--- Data Enclosed Below ---

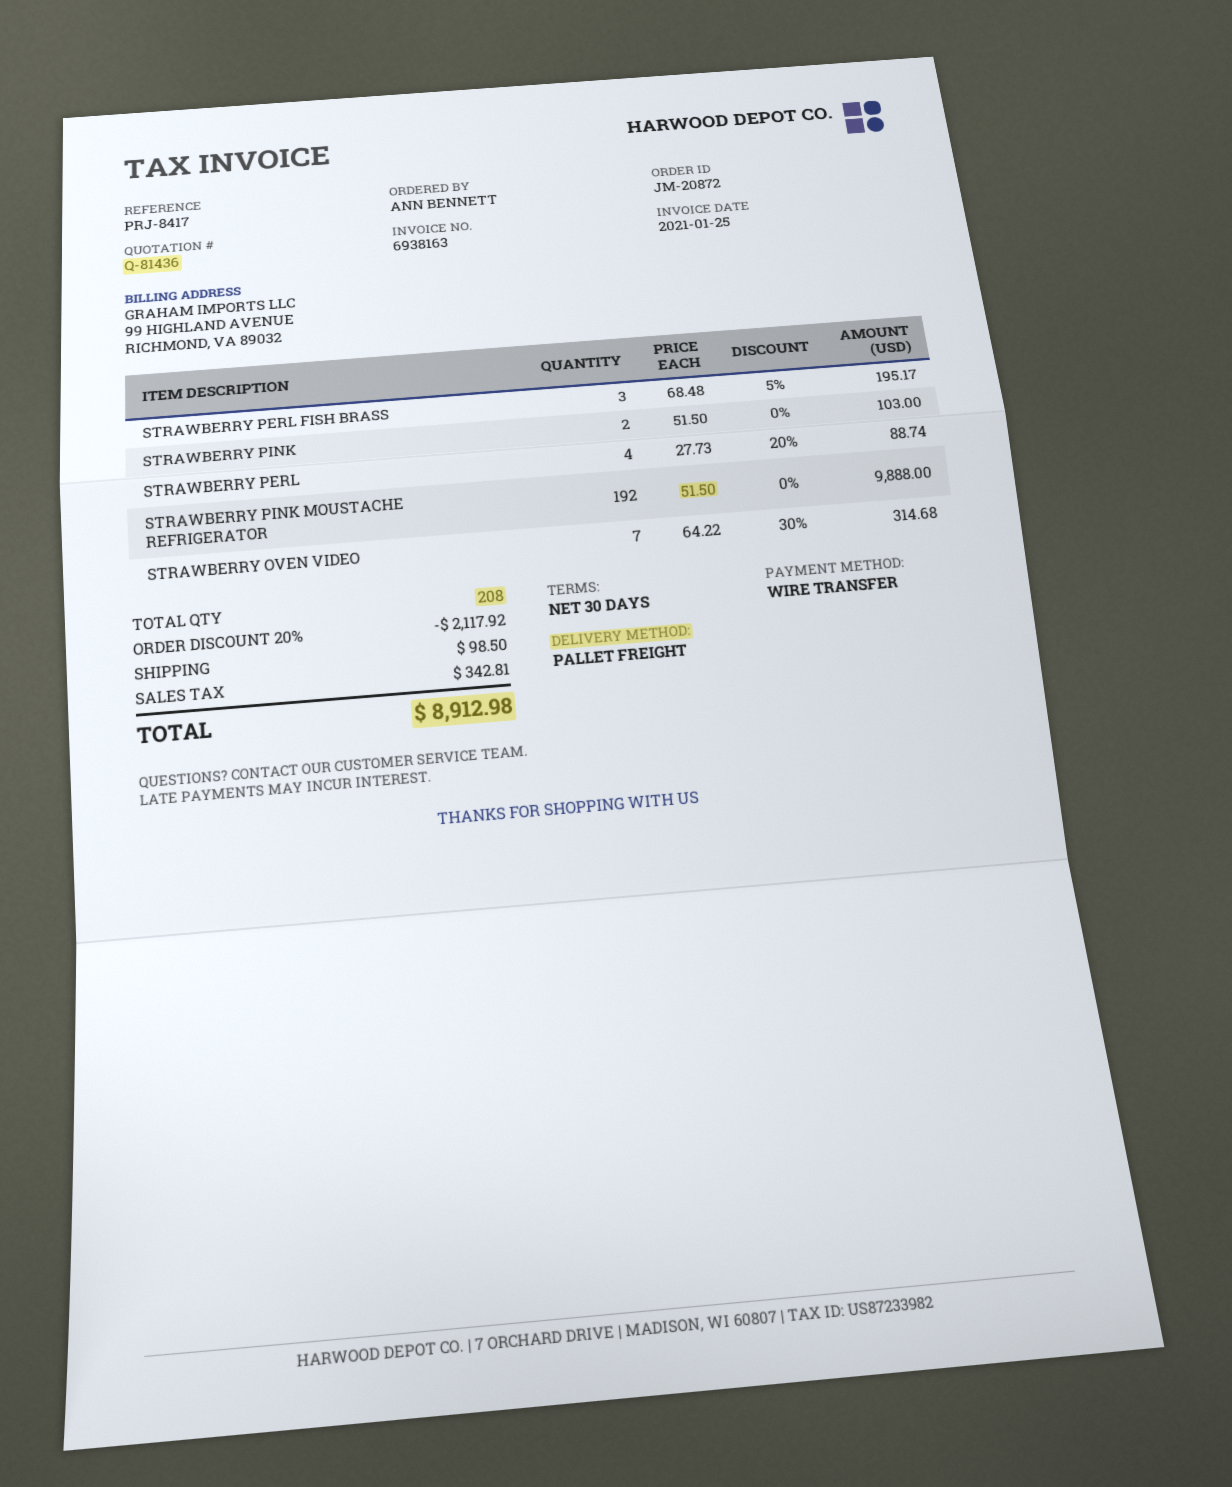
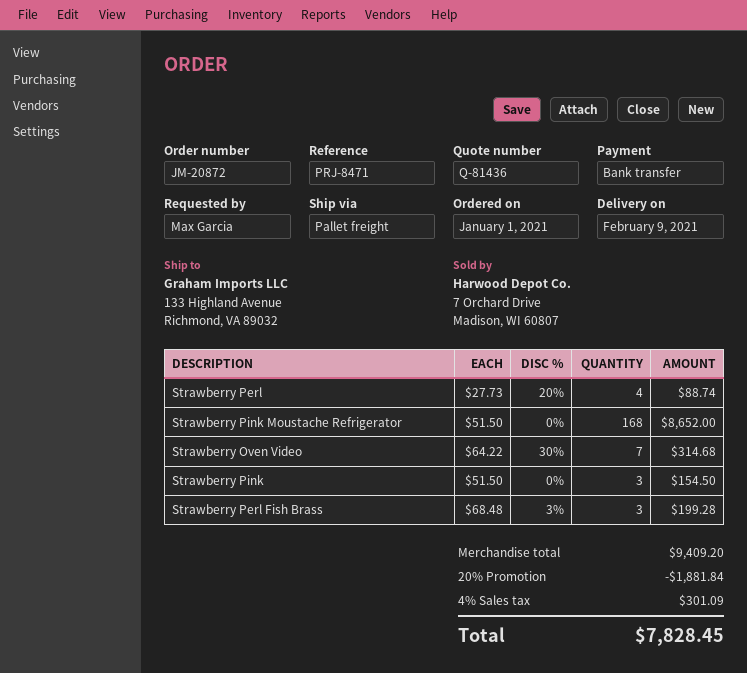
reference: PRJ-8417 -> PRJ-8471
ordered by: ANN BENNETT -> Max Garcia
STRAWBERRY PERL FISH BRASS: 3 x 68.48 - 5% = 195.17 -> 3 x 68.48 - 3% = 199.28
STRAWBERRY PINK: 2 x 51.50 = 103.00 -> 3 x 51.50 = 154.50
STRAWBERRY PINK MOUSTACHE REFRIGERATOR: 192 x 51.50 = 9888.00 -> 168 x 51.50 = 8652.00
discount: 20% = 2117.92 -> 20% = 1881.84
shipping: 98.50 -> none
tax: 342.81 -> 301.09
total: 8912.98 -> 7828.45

--- End of Enclosed Data ---

◆ **Work task**: Without the pictures, give back the entries exactly.

◆ **Result for this task**:
reference: PRJ-8417 -> PRJ-8471
ordered by: ANN BENNETT -> Max Garcia
STRAWBERRY PERL FISH BRASS: 3 x 68.48 - 5% = 195.17 -> 3 x 68.48 - 3% = 199.28
STRAWBERRY PINK: 2 x 51.50 = 103.00 -> 3 x 51.50 = 154.50
STRAWBERRY PINK MOUSTACHE REFRIGERATOR: 192 x 51.50 = 9888.00 -> 168 x 51.50 = 8652.00
discount: 20% = 2117.92 -> 20% = 1881.84
shipping: 98.50 -> none
tax: 342.81 -> 301.09
total: 8912.98 -> 7828.45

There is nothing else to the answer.